Du reste, l’agacement manifeste – et affirmé (p. 11) – des auteur⋅e⋅s de l’ouvrage envers certaines critiques de l’enseignement explicite nuit à l’apparence d’impartialité de l’ouvrage. On aurait espéré que ces partisanes de l’enseignement explicite tentent d’offrir des réponses probantes aux critiques formulées envers cette approche, ses effets, ses assises et le cadre dans lequel elle s’inscrit. Cela aurait permis d’apprécier ses forces, ses limites et, partant, l’utilisation raisonnée qu’il conviendrait d’en faire. Or, les auteur⋅e⋅s parient plutôt qu’il n’est pas nécessaire de débattre scientifiquement des idées de leurs thèses ou de chercher à répondre aux préoccupations exprimées par leurs pairs (p. 216). Les critiques seraient, selon eux, engagé⋅e⋅s dans « un travail de sape » (p. 96) dont on n’explique pas la finalité. Le champ lexical des premiers chapitres est en ce sens incisif et incongru dans un ouvrage publié par des presses universitaires. Les auteur⋅e⋅s dénoncent ainsi la « suffisance » de leurs pairs qui, « du haut de leur chaire », questionneraient l’enseignement explicite et le compareraient à de « vulgaires trucs », sans jamais les citer. Les auteur⋅e⋅s de l’ouvrage dénoncent encore les « apôtres », les « aficionados » ou les « évangélistes », parlent de « procès » ou de « mépris », de « discours lyriques » ou encore de la « sourde violence d’un pluralisme naïf » (p. 85). Les auteur⋅e⋅s qualifient même leurs collègues Saussez et Lessard de « wokistes éclairés » (p. 96) et les comparent à des « complotistes qui refusent le vaccin contre la COVID ! » (p. 97) On semble plus près du pamphlet que du débat scientifique.

Quoi qu’il en soit, le chapitre le plus intéressant de l’ouvrage est sans conteste le chapitre neuf, sur la phase de consolidation de l’apprentissage. Dans ce chapitre, les auteur⋅e⋅s mettent l’accent sur l’importance de la compréhension dans l’apprentissage, sur les limites du « bachotage » et l’importance d’aider les élèves à nuancer leurs réponses et à « discriminer, parmi plusieurs méthodes différentes, celle qui est pertinente » (p. 233) pour un problème donné.
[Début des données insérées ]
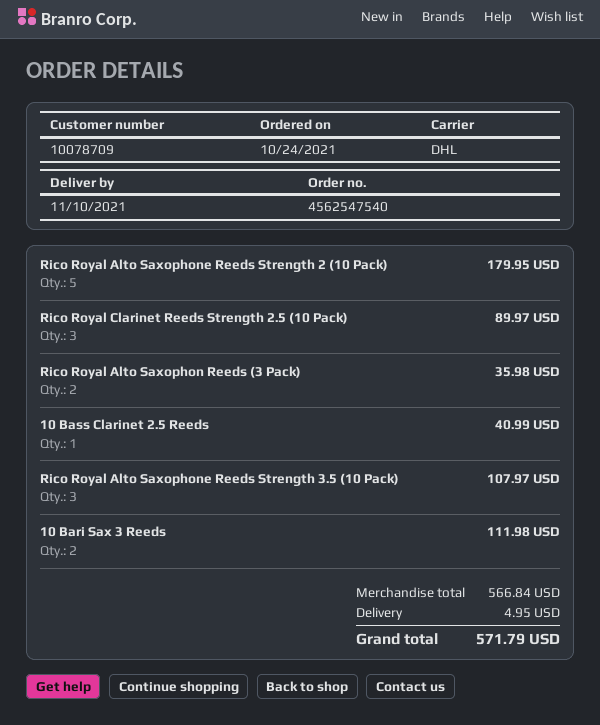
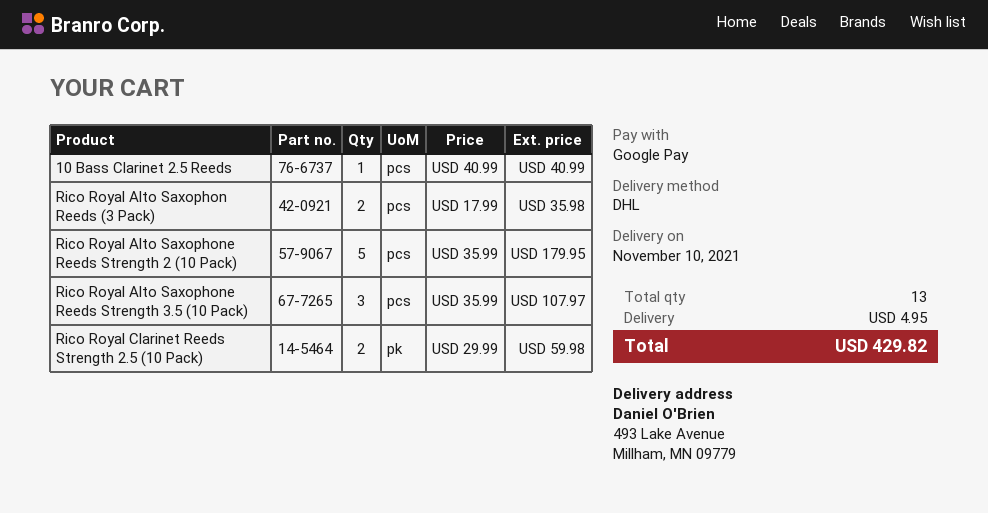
Rico Royal Clarinet Reeds Strength 2.5 (10 Pack): 3 for 89.97 -> 2 for 59.98
10 Bari Sax 3 Reeds: 2 for 111.98 -> none
total: 571.79 -> 429.82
Les auteur⋅e⋅s avancent ainsi la nécessité de développer l’habileté des élèves à poser un jugement sur leur apprentissage et de miser sur les « difficultés désirables », concept qui exprime ce « paradoxe qui veut que rendre une tâche plus difficile conduise à un meilleur apprentissage et à une meilleure rétention » (p. 250). On peut regretter que les auteur⋅e⋅s n’aient pas jugé utile de mettre ces idées en dialogue avec les travaux de Bruner, Reboul ou encore Vygotsky, mais ils apportent néanmoins des pistes de réflexion fertiles méritant d’être explorées dans des travaux subséquents. Ce chapitre qui ouvre la porte à une analyse nuancée de l’utilisation qu’il est judicieux de faire de l’enseignement explicite constitue l’exception. À trop vouloir présenter les forces de cette approche, les auteur⋅e⋅s limitent les débats et n’invitent pas à la discussion raisonnée.